Tools for graph manipulation
| Tool | Language | Strengths |
|---|---|---|
| NetworkX | Python | Easy API, rich algorithms, good for <100K nodes |
| igraph | R/Python/C | Fast, good for medium graphs (<1M nodes) |
| graph-tool | Python/C++ | Fastest for large graphs, excellent SBM implementation |
| scipy.sparse | Python | Direct sparse matrix operations, integrates with NumPy |
| Neo4j | Java/Cypher | Graph database, good for persistent storage and queries |
Multigraphs and multi-layer networks
Multigraphs
Two neurons may be connected by multiple synapses. Representing each synapse as a separate edge creates a multigraph. This preserves spatial information (each synapse has a location on the pre and post neuron) but is more complex to analyze.
Common simplification: Collapse multigraph to weighted simple graph where weight = synapse count.
Multi-layer networks
Different connection types can be represented as separate graph layers:
- Layer 1: Excitatory chemical synapses
- Layer 2: Inhibitory chemical synapses
- Layer 3: Gap junctions
Each layer may have different topology. Analysis can examine each layer independently or study inter-layer relationships.
Worked example: constructing a graph from a synapse table
Given: A synapse table from CAVE with columns: synapse_id, pre_segment_id, post_segment_id, synapse_type, cleft_area
import pandas as pd
import networkx as nx
# Load synapse table
synapses = pd.read_csv("synapses.csv")
# Filter to chemical synapses only
chem = synapses[synapses.synapse_type == "chemical"]
# Aggregate: count synapses per neuron pair
edges = chem.groupby(["pre_segment_id", "post_segment_id"]).agg(
synapse_count=("synapse_id", "count"),
total_cleft_area=("cleft_area", "sum")
).reset_index()
# Apply threshold
edges_filtered = edges[edges.synapse_count >= 3]
# Build graph
G = nx.DiGraph()
for _, row in edges_filtered.iterrows():
G.add_edge(
row.pre_segment_id,
row.post_segment_id,
weight=row.synapse_count,
cleft_area=row.total_cleft_area
)
print(f"Nodes: {G.number_of_nodes()}, Edges: {G.number_of_edges()}")

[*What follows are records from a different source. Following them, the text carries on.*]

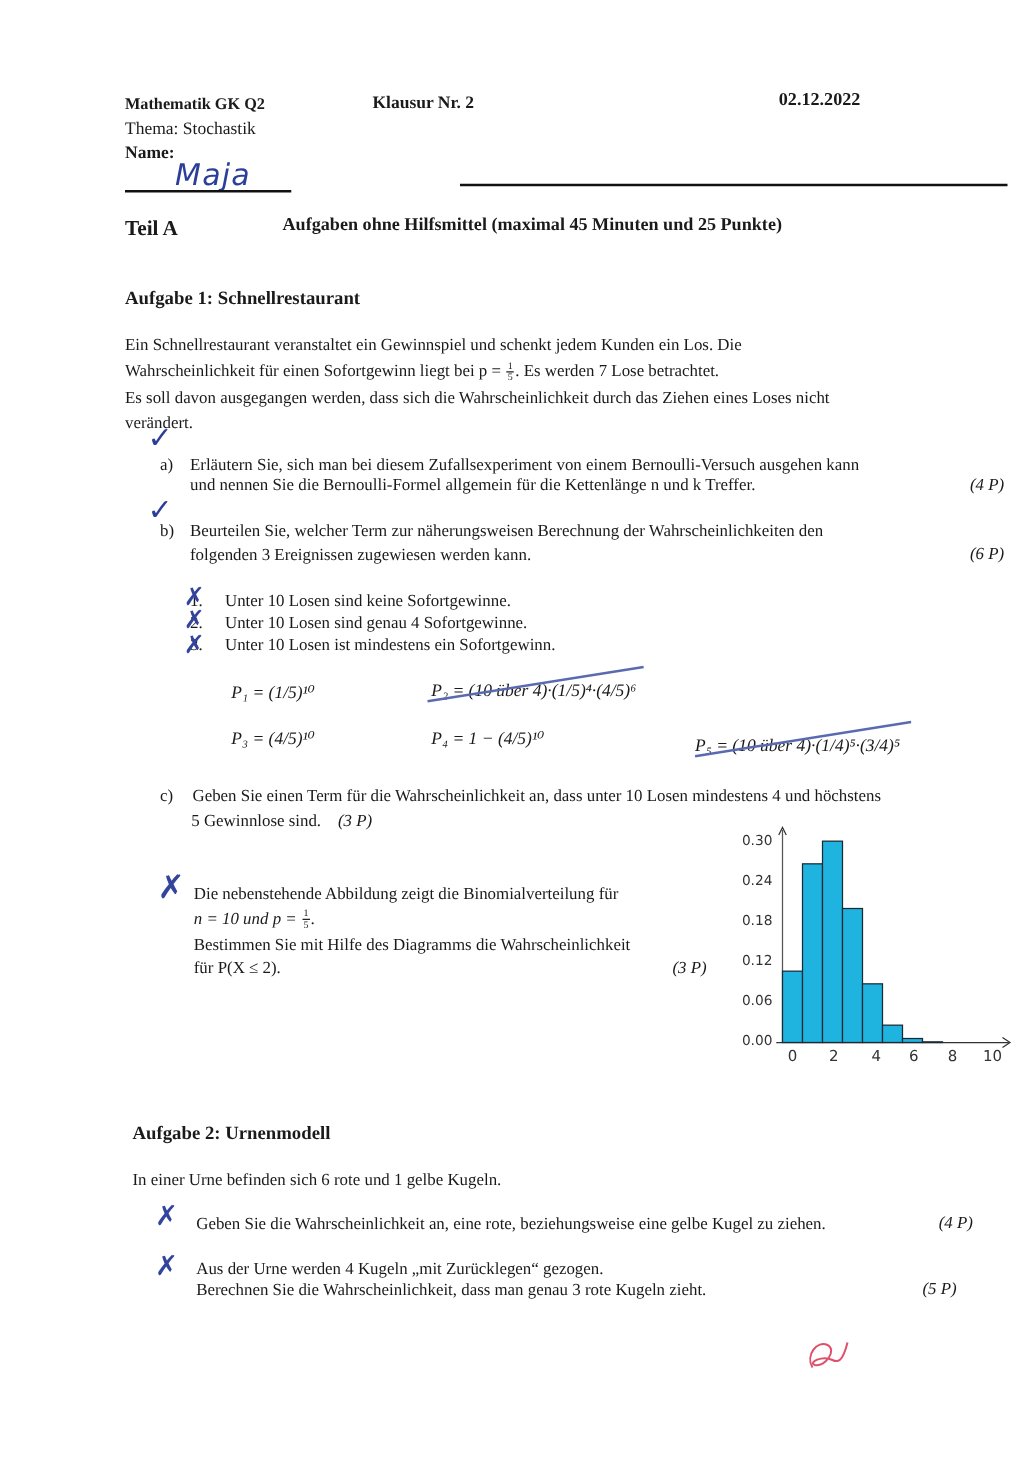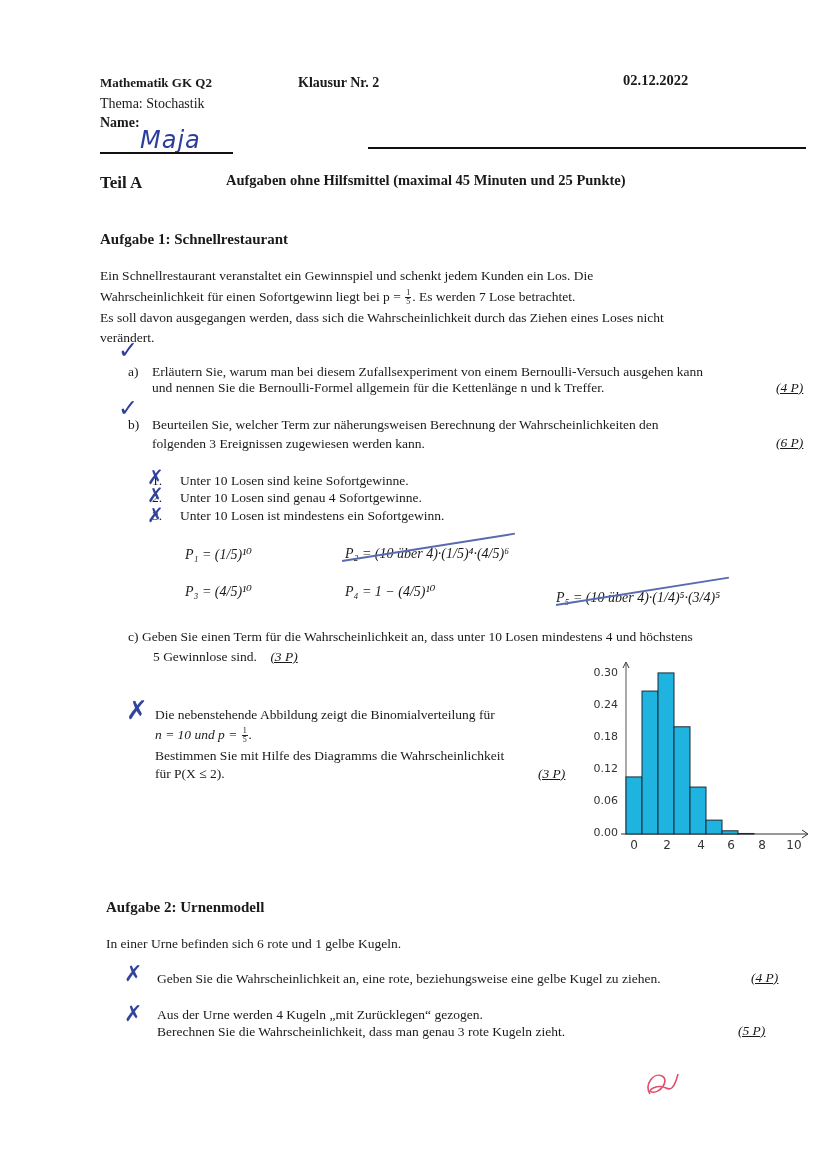--- a/index.html
+++ b/index.html
@@ -46,7 +46,7 @@
 
 <div class="abs t" style="left:128px;top:361px;">a)</div>
 <div class="abs hand" style="left:118px;top:336px;font-size:24px;">✓</div>
-<div class="abs t" style="left:152px;top:361px;">Erläutern Sie, warum man bei diesem Zufallsexperiment von einem Bernoulli-Versuch ausgehen kann</div>
+<div class="abs t" style="left:152px;top:361px;">Erläutern Sie, sich man bei diesem Zufallsexperiment von einem Bernoulli-Versuch ausgehen kann</div>
 <div class="abs t" style="left:152px;top:377px;">und nennen Sie die Bernoulli-Formel allgemein für die Kettenlänge n und k Treffer.</div>
 <div class="abs t pts" style="left:776px;top:377px;">(4 P)</div>
 

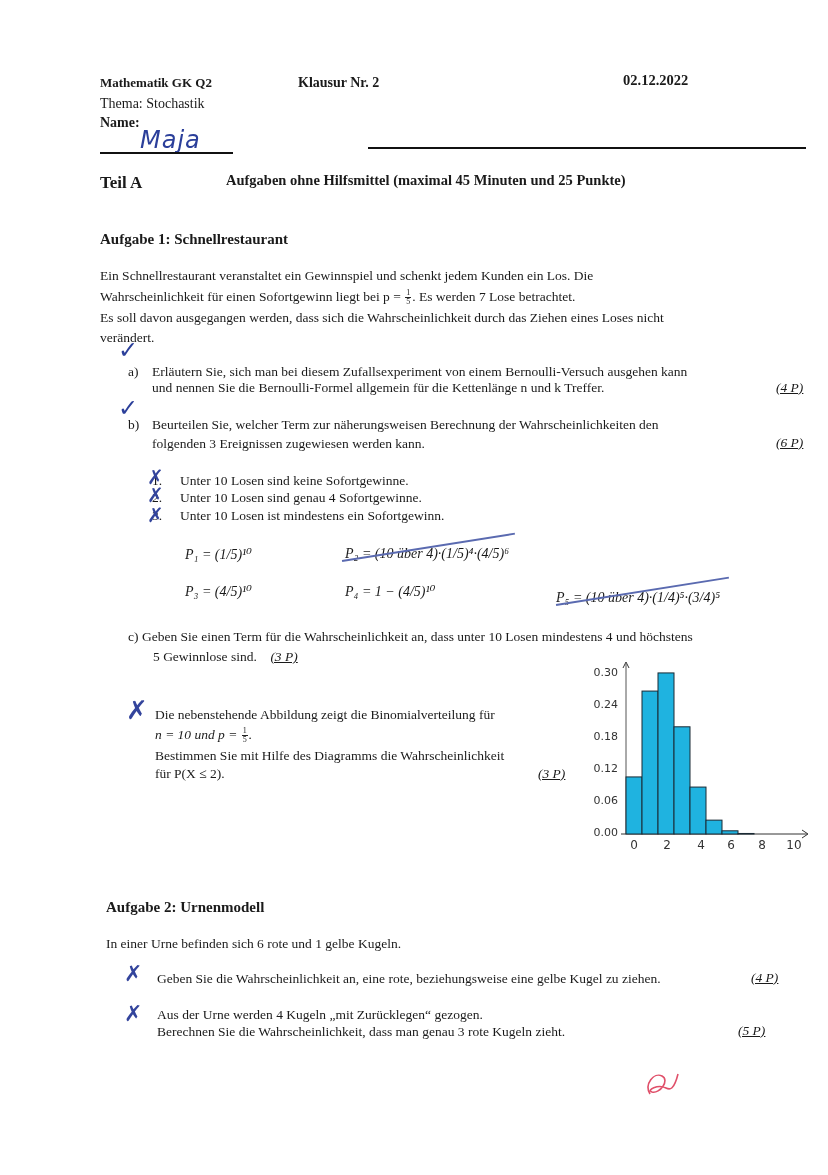--- a/index.html
+++ b/index.html
@@ -8,7 +8,7 @@
   .abs { position:absolute; }
   .b { font-weight:bold; }
   .t { font-size:13.5px; line-height:21px; }
-  .pts { font-style:italic;text-decoration:underline; }
+  .pts { font-style:italic; }
   .hand { color:#2b3f9a; font-family:"DejaVu Sans", sans-serif; }
   .line { position:absolute; height:1.5px; background:#111; }
   .math { font-style:italic; }

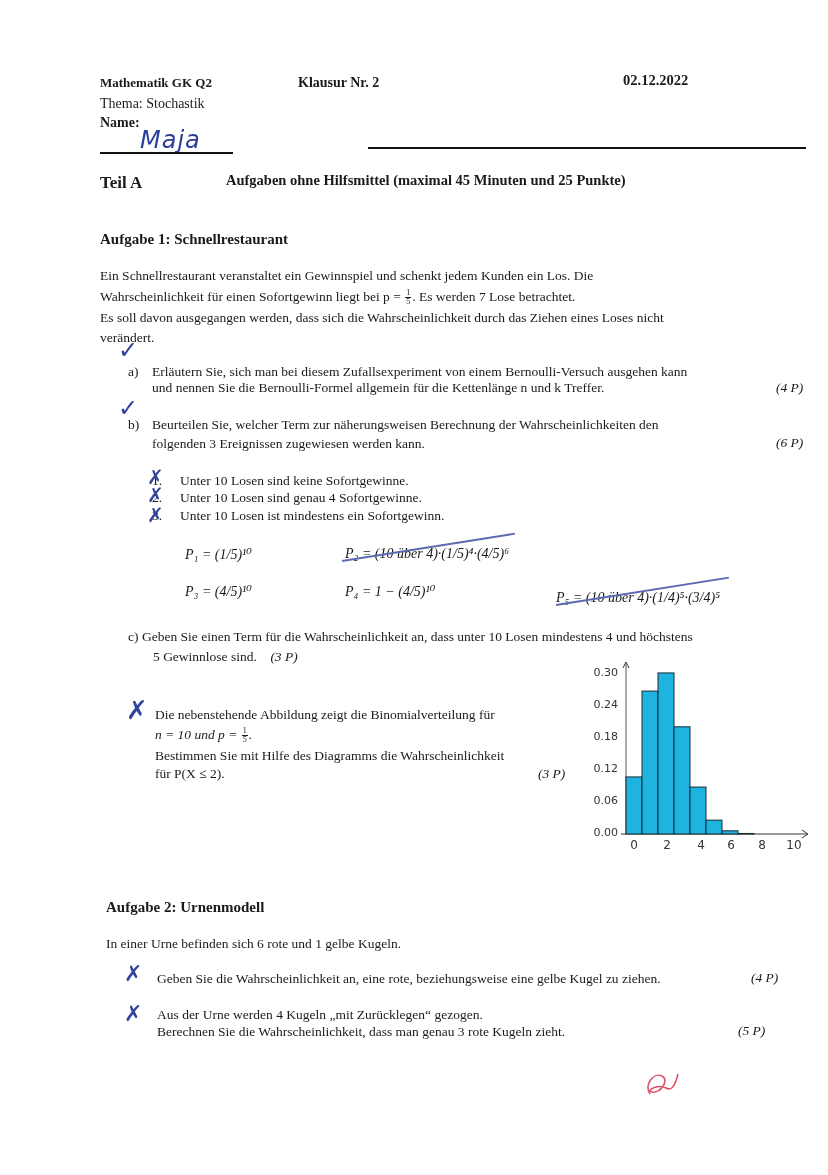--- a/index.html
+++ b/index.html
@@ -75,7 +75,7 @@
 <div class="strike" style="left:556px;top:604px;width:175px;transform:rotate(-9deg);"></div>
 
 <div class="abs t" style="left:128px;top:626px;">c)</div>
-<div class="abs t" style="left:142px;top:626px;">Geben Sie einen Term für die Wahrscheinlichkeit an, dass unter 10 Losen mindestens 4 und höchstens</div>
+<div class="abs t" style="left:154px;top:626px;">Geben Sie einen Term für die Wahrscheinlichkeit an, dass unter 10 Losen mindestens 4 und höchstens</div>
 <div class="abs t" style="left:153px;top:646px;">
   <span>5 Gewinnlose sind.</span>&nbsp;&nbsp;&nbsp;&nbsp;<span class="pts">(3 P)</span>
 </div>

Exercise: Re-run with thresholds of 1, 5, and 10. Plot the degree distribution at each threshold and observe how it changes.
Common misconceptions
| Misconception | Reality | Teaching note |
|---|---|---|
| “The connectome is a fixed object” | Representation choices (threshold, weighting) create different graphs from the same data | Always report representational choices |
| “More edges = more accurate” | Low-threshold graphs include more noise from false synapse detections | Balance sensitivity and specificity |
| “Binary graphs are sufficient” | Synapse count carries biologically meaningful information about connection strength | Use weighted graphs when possible |
| “The adjacency matrix is the connectome” | The matrix is one representation; the underlying biology includes spatial structure, dynamics, and molecular identity | The graph is a model, not the territory |
References
- Rubinov M, Sporns O (2010) “Complex network measures of brain connectivity: Uses and interpretations.” NeuroImage 52(3):1059-1069.
- Sporns O (2010) Networks of the Brain. MIT Press.
- Varshney LR et al. (2011) “Structural properties of the Caenorhabditis elegans neuronal network.” PLoS Computational Biology 7(2):e1001066.
- Dorkenwald S et al. (2024) “Neuronal wiring diagram of an adult brain.” Nature 634:124-138.
- Scheffer LK et al. (2020) “A connectome and analysis of the adult Drosophila central brain.” eLife 9:e57443.